DEFAULT –As above except it DOES Respect Security Scopes. New objects receive ‘Default’ scope.

Steps to Remove ‘All’ and apply our new scope:

  1. In Administration, Security, edit the SCCM Security Group
  2. Edit ‘Security Scopes’
  3. Remove ‘All’ Scope
  4. Add ‘Default’ Scope
  5. OPTIONAL: Add ‘PEI-Backups’ (in this example I am giving myself access to delete Task Sequences)

Remove SCCM All Permissions

Step 3: Apply Security Scope to Task Sequences

In my example we are only preventing the ‘Backup’ task sequences from being modified, deleted, or otherwise ‘improved’. Best practice would be to apply these changes to production Task Sequences but this will make your phone ring. Either approach allows you to restore a TS within seconds and without having to yourself make a call to the backup admin.

apply security scopes to task sequences

In the screenshot above we removed ‘Default’ scope.
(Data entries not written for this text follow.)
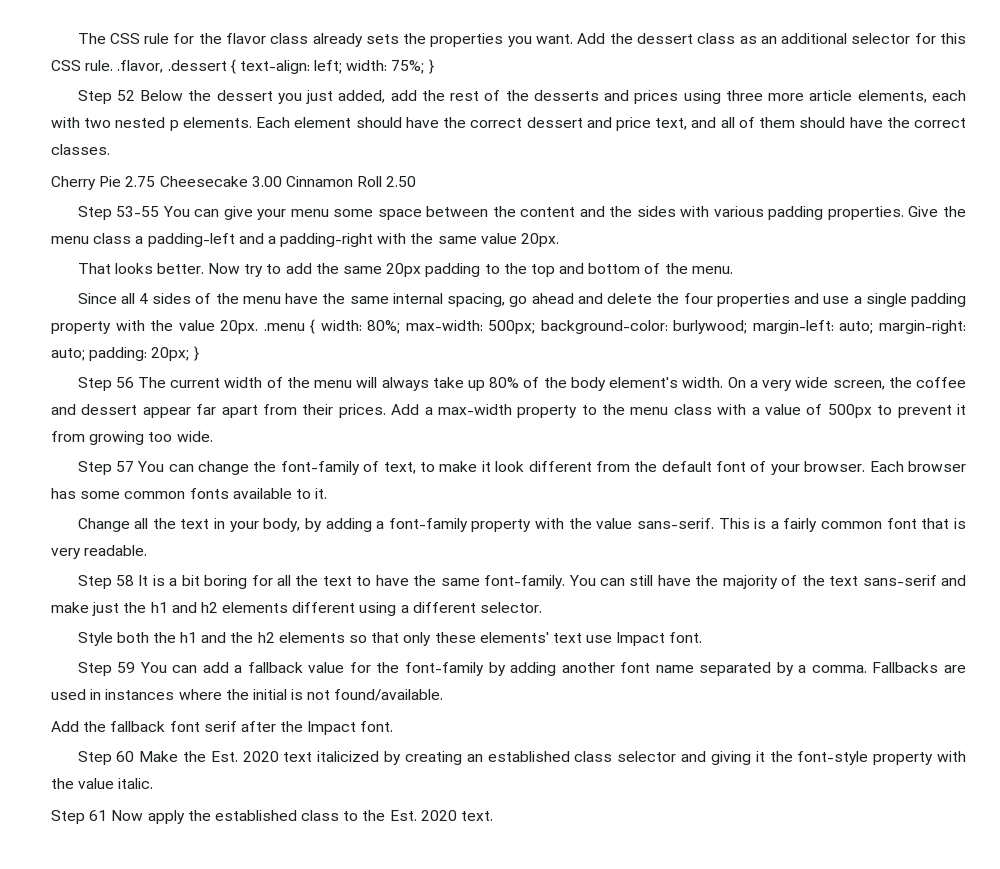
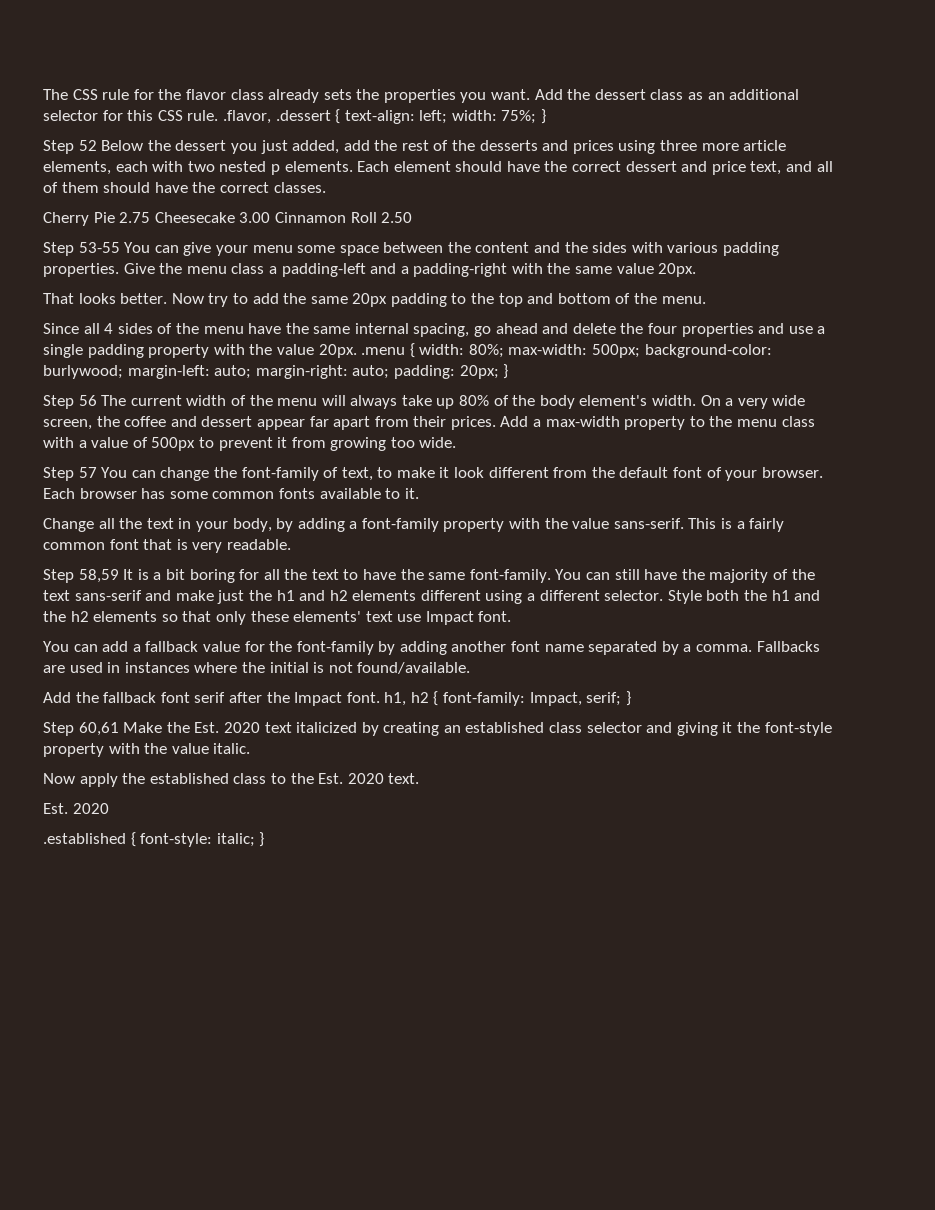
- Step 58 It is a bit boring for all the text to have the same font-family.
+ Step 58,59 It is a bit boring for all the text to have the same font-family.
- You can still have the majority of the text sans-serif and make just the h1 and h2 elements different using a different selector.
- Style both the h1 and the h2 elements so that only these elements' text use Impact font.
+ You can still have the majority of the text sans-serif and make just the h1 and h2 elements different using a different selector. Style both the h1 and the h2 elements so that only these elements' text use Impact font.
- Step 59 You can add a fallback value for the font-family by adding another font name separated by a comma.
+ You can add a fallback value for the font-family by adding another font name separated by a comma.
- Add the fallback font serif after the Impact font.
- Step 60 Make the Est. 2020 text italicized by creating an established class selector and giving it the font-style property with the value italic.
+ Add the fallback font serif after the Impact font. h1, h2 { font-family: Impact, serif; }
+ Step 60,61 Make the Est. 2020 text italicized by creating an established class selector and giving it the font-style property with the value italic.
- Step 61 Now apply the established class to the Est. 2020 text.
+ Now apply the established class to the Est. 2020 text.
+ Est. 2020
+ .established { font-style: italic; }

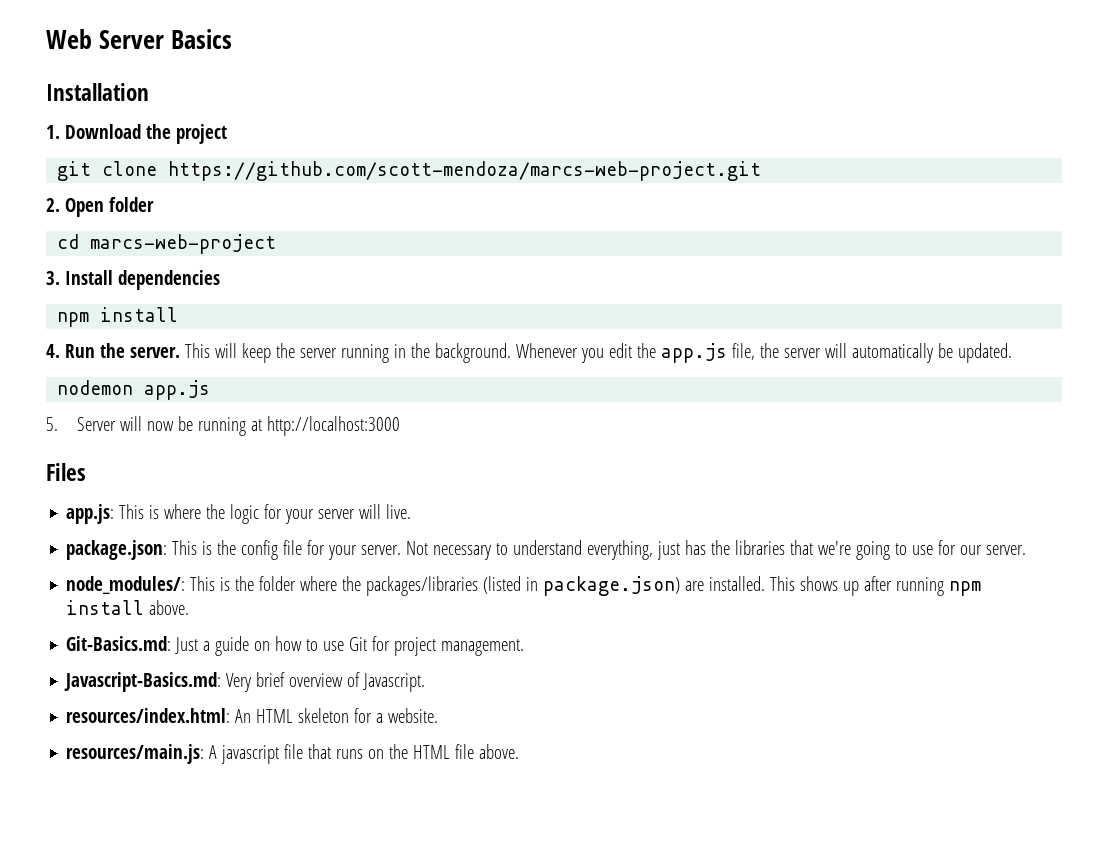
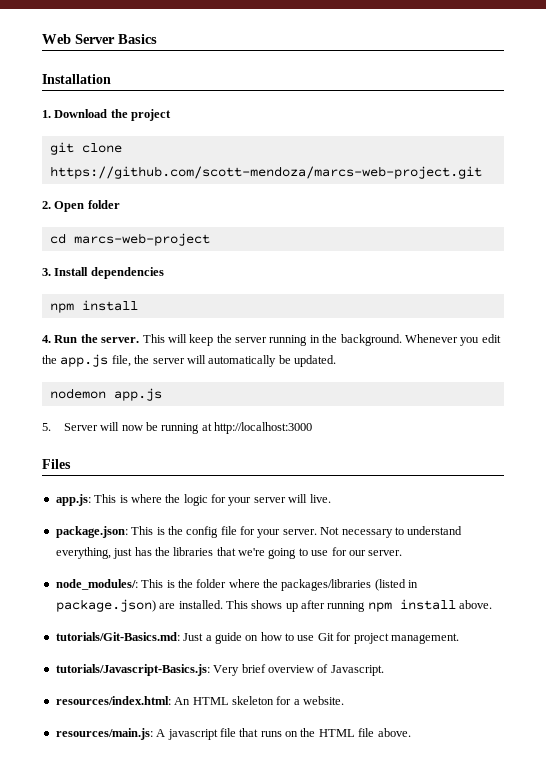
- Git-Basics.md: Just a guide on how to use Git for project management.
+ tutorials/Git-Basics.md: Just a guide on how to use Git for project management.
- Javascript-Basics.md: Very brief overview of Javascript.
+ tutorials/Javascript-Basics.js: Very brief overview of Javascript.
This step is mandatory, otherise default permissions will not be removed.

Step 4: Remove Permissions to alter Security Scopes from all (other) admins

So far in steps 1-3 we have completely removed the permissions for non-authorized users to delete or modify Task Sequences. What we have NOT done is disallow access to altering these permissions.

This is acutally by design. As it stands right now no user, other than yourself, can delete or modify the highlighted Task Sequences but any admin worth their salt can undo changes we made in Step 3 and re-gain access.

If this is not desirable, you will need to modify copy and reassign ‘Full Administrator’ role to all users / groups (except yourself) and remove the ‘Modify Security Scopes’ permission while you do it.

Final Notes and Task Sequence Update Process

One thing we did not cover yet is what is an admin to do with an old task sequence after he created and deployed a new one? Since we removed their ability to delete these, how do they move forward?

Here is a simple workflow your admin goes through in order to update a Task Sequence in this scenario:

  1. Copy ProductionTaskSequenceV1
  2. Make Changes in ProductionTaskSequenceV2
  3. Deploy ProductionTaskSequenceV2
  4. Delete deployment of ProductionTaskSequenceV1

This is the final step. Instead of Deleting a task sequence which they now do not have permission to, the admin should delete the Deployment of this task sequence and preserve the original as a backup.